Chroniques de Téhéran n’est pas un documentaire, même si son sujet s’en rapproche, mais un film de fiction. Il est composé de neuf saynètes toutes filmées selon un protocole identique. On y voit un seul personnage, en plan américain comme le montre son affiche. On comprend bientôt qu’il s’agit d’une galerie d’Iraniens et d’Iraniennes filmés aux différents âges de leur vie. Ils sont confrontés à un interlocuteur invisible, un détenteur d’une autorité exercée sur eux avec violence et arbitraire : un père de famille se voit refuser d’enregistrer son enfant sous le prénom de David au motif qu’il véhiculerait une influence étrangère, une conductrice de taxi doit acquitter une amende pour avoir conduit sans hijab, un réalisateur est contraint de dénaturer son scénario s’il veut obtenir le visa de la censure, etc.

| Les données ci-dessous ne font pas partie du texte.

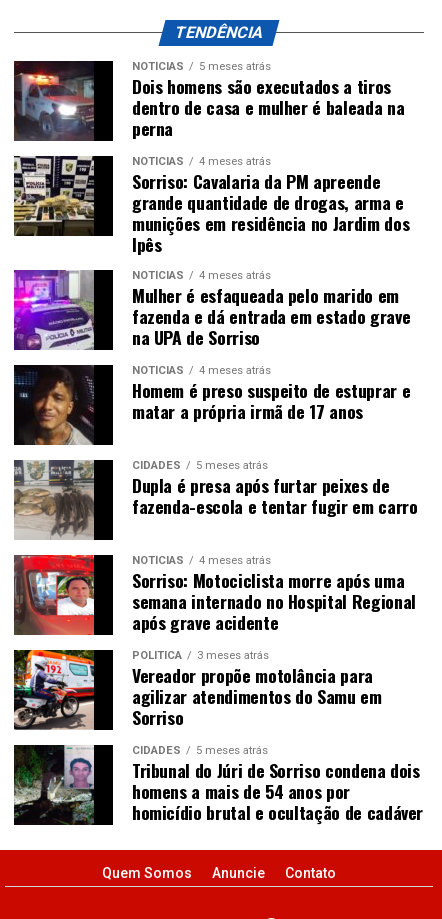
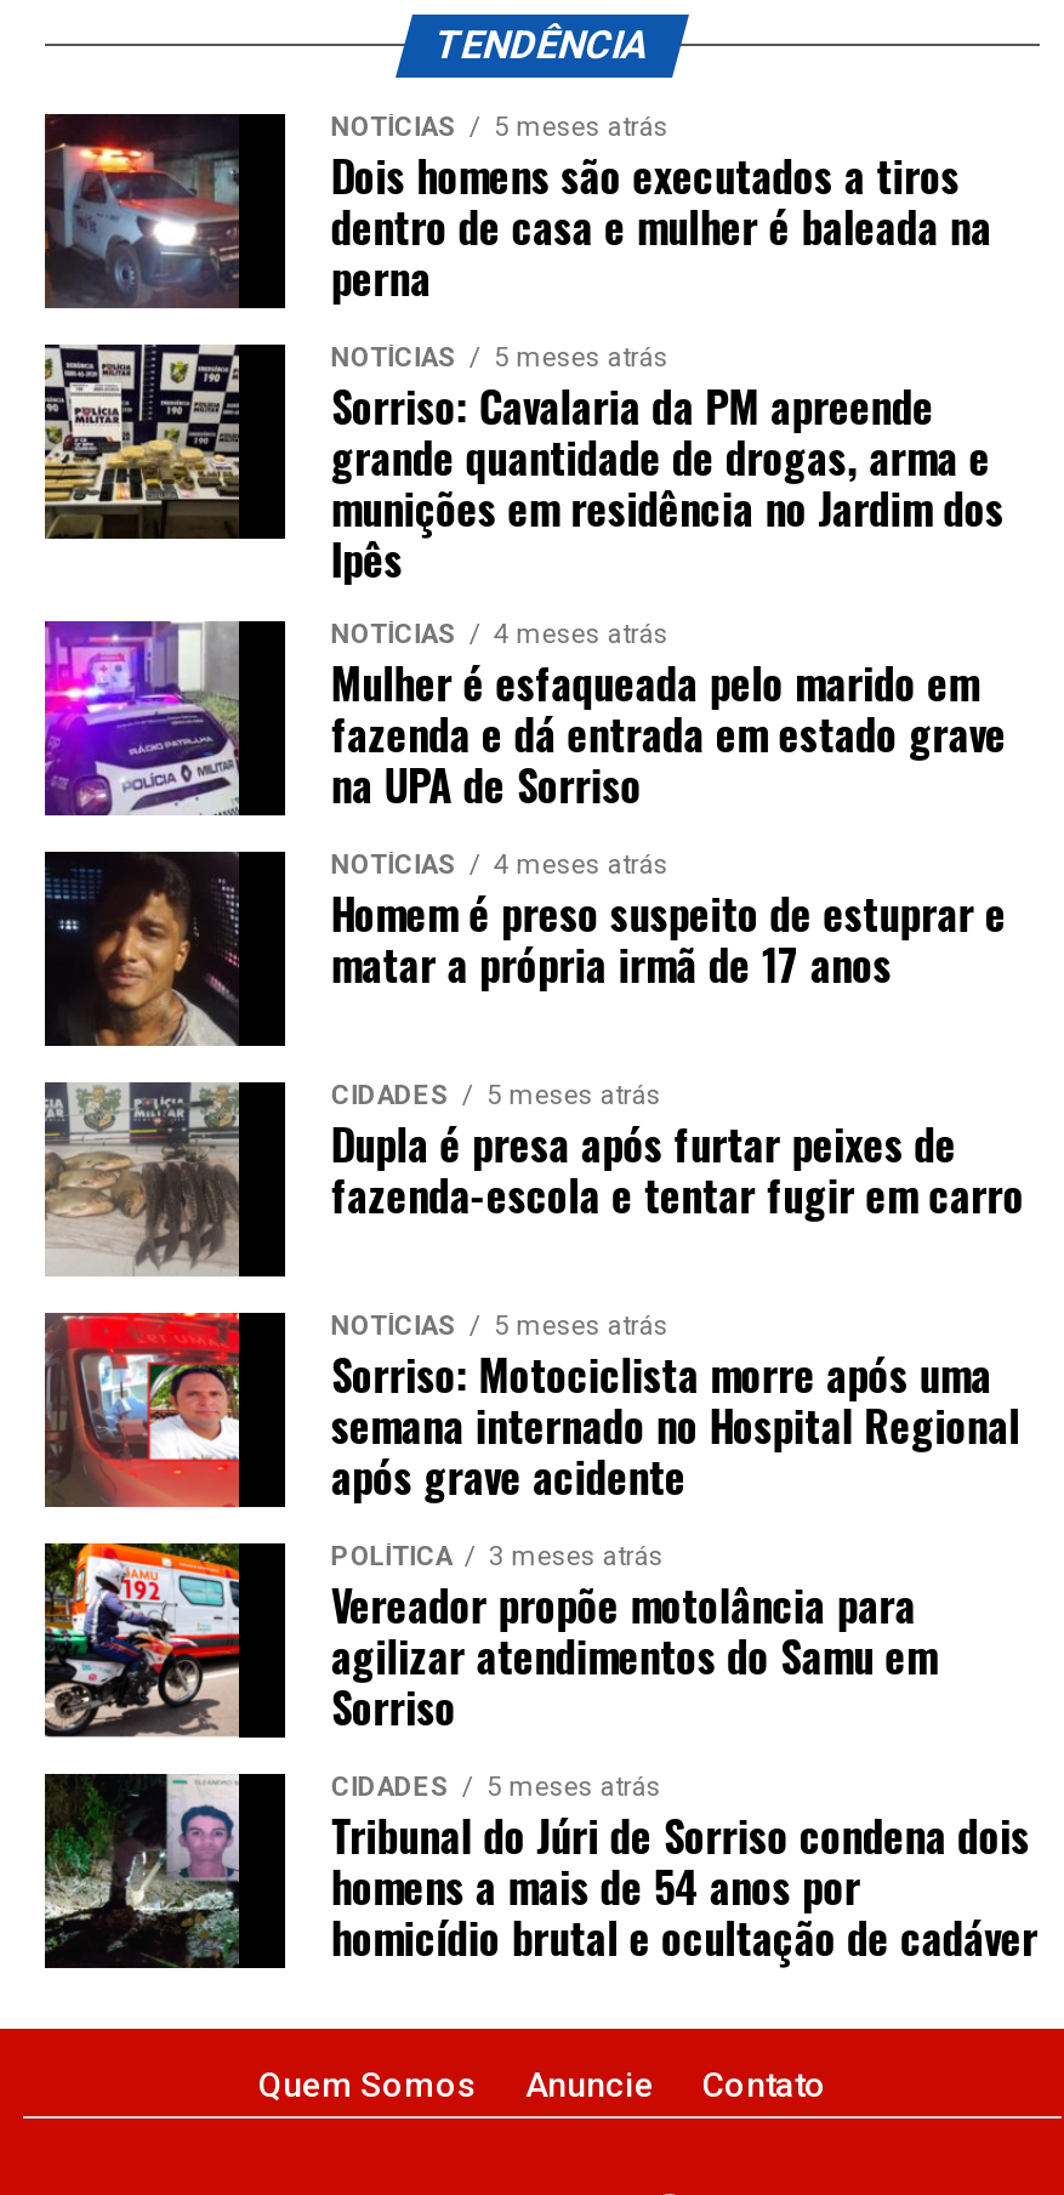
[132,155,271,168] NOTÍCIAS 4 meses atrás -> [331,341,668,373] NOTÍCIAS 5 meses atrás
[132,554,271,567] NOTÍCIAS 4 meses atrás -> [331,1309,668,1341] NOTÍCIAS 5 meses atrás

Le procédé pourrait devenir répétitif. Chroniques de Téhéran a l’intelligence de durer une heure et dix-sept minutes seulement et évite ainsi la lassitude qu’il aurait pu faire naître.

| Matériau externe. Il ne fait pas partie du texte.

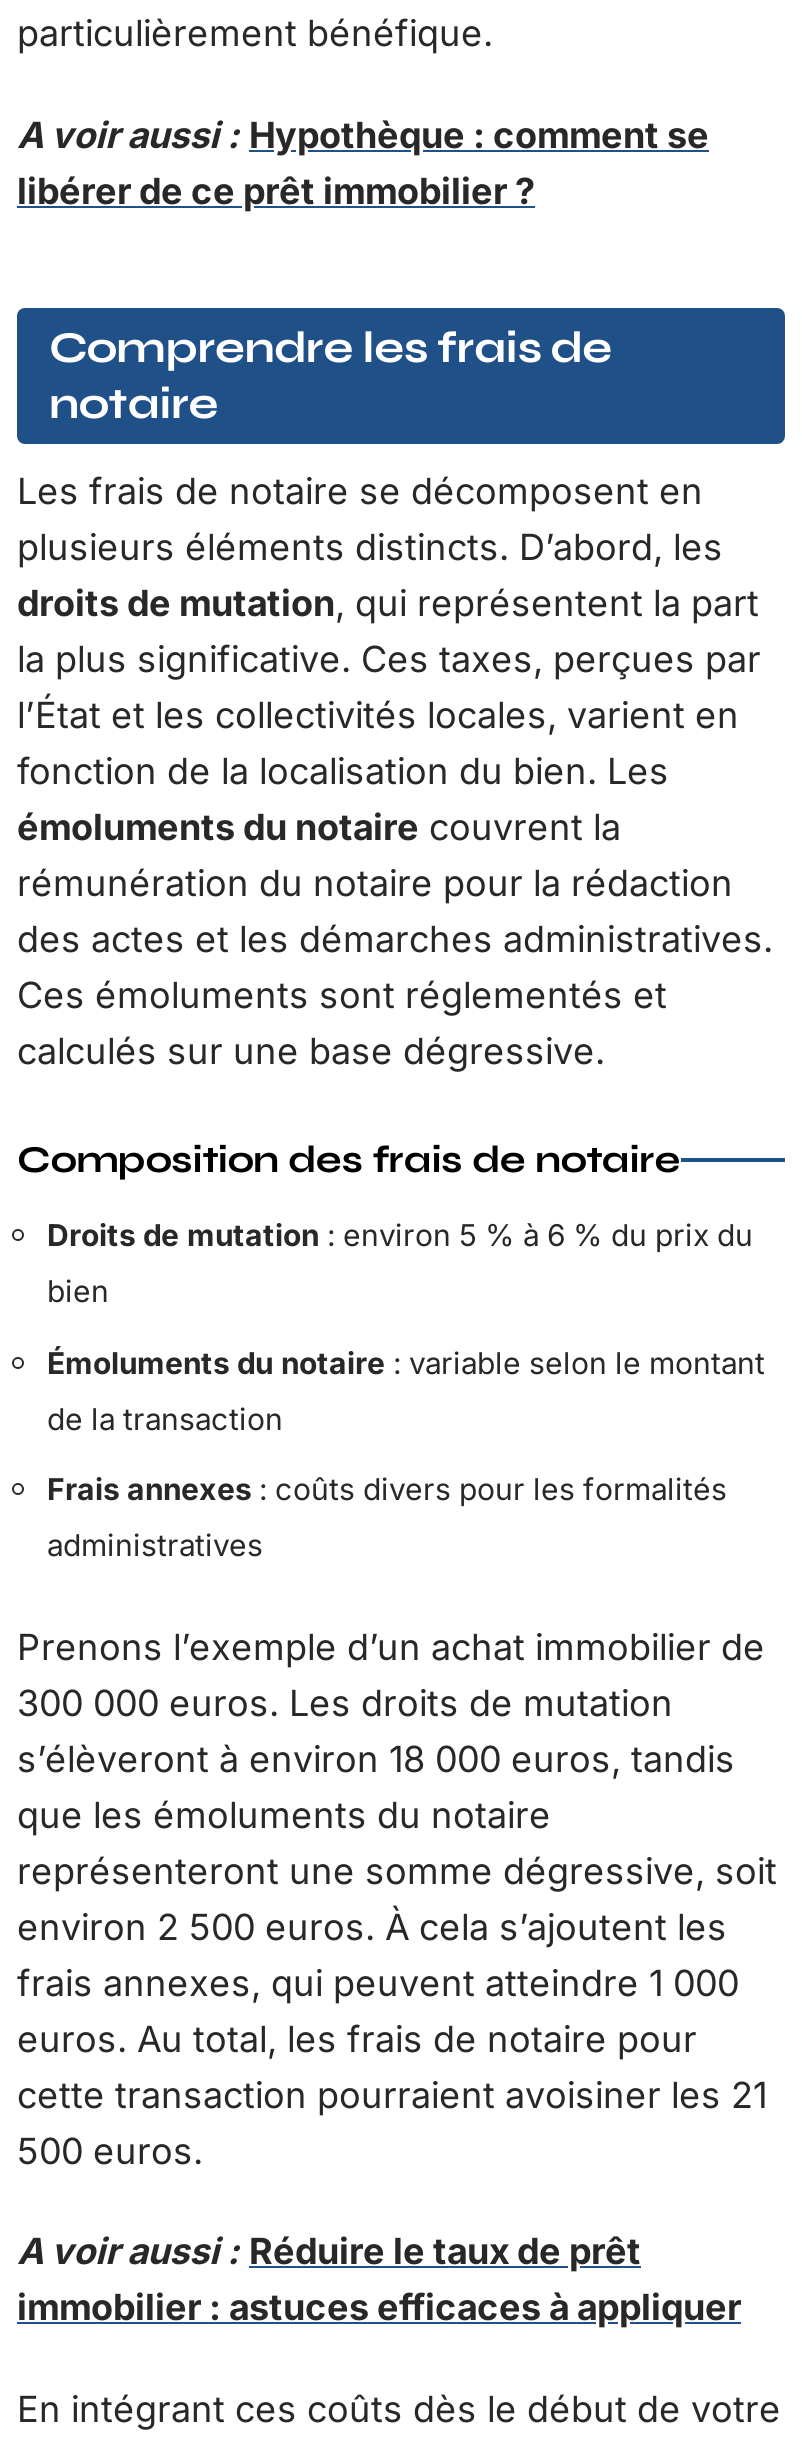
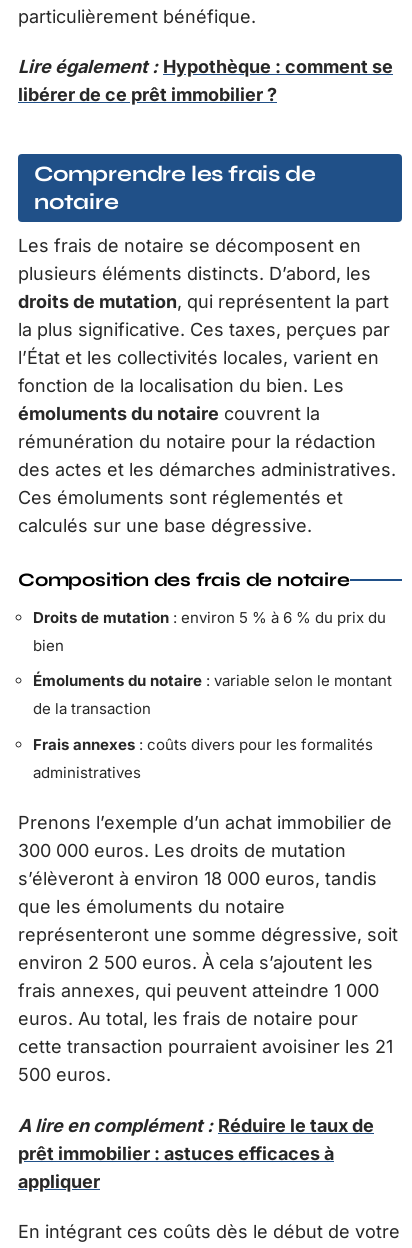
[17,113,709,155] A voir aussi : Hypothèque : comment se -> [18,56,393,78] Lire également : Hypothèque : comment se
[17,2230,741,2328] A voir aussi : Réduire le taux de prêt | immobilier : astuces efficaces à appliquer -> [18,1115,374,1192] A lire en complément : Réduire le taux de | prêt immobilier : astuces efficaces à | appliquer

Il est diablement efficace. Chaque scène est étouffante sinon irrespirable – ainsi de celle d’une gamine ravissante obligée de cacher sa splendide chevelure rousse dans un hijab informe. La question du port obligatoire du voile revient régulièrement, comme celle de la norme ou de la normalité à laquelle chaque personnage est renvoyé. Chacun aspire à une petite parcelle de liberté qui lui est refusée par une autorité arbitraire. Le seul moyen d’en échapper, comme le fait la lycéenne menacée par sa directrice d’être dénoncée à son père, est d’entrer dans son jeu et d’utiliser les mêmes armes qu’elle.
Tourné au nez et à la barbe (!) des mollahs, Chroniques de Téhéran ne se réduit toutefois pas à un procès à charge contre le régime iranien. La société totalitaire qu’il décrit, qui enserre chaque citoyen dans les limites indépassables de ce qui lui est autorisé et de ce qui lui est interdit pour chaque geste de la vie quotidienne, n’est d’aucun lieu ni d’aucun temps. L’entretien d’embauche que subit une jeune femme sur qui son futur employeur entend exercer son droit de cuissage, l’examen humiliant d’un homme obligé de se dénuder devant le fonctionnaire censé lui délivrer son permis de conduire sont deux situations qui pourraient survenir n’importe où.
une batterie d’iraniens et iraniennes » !!!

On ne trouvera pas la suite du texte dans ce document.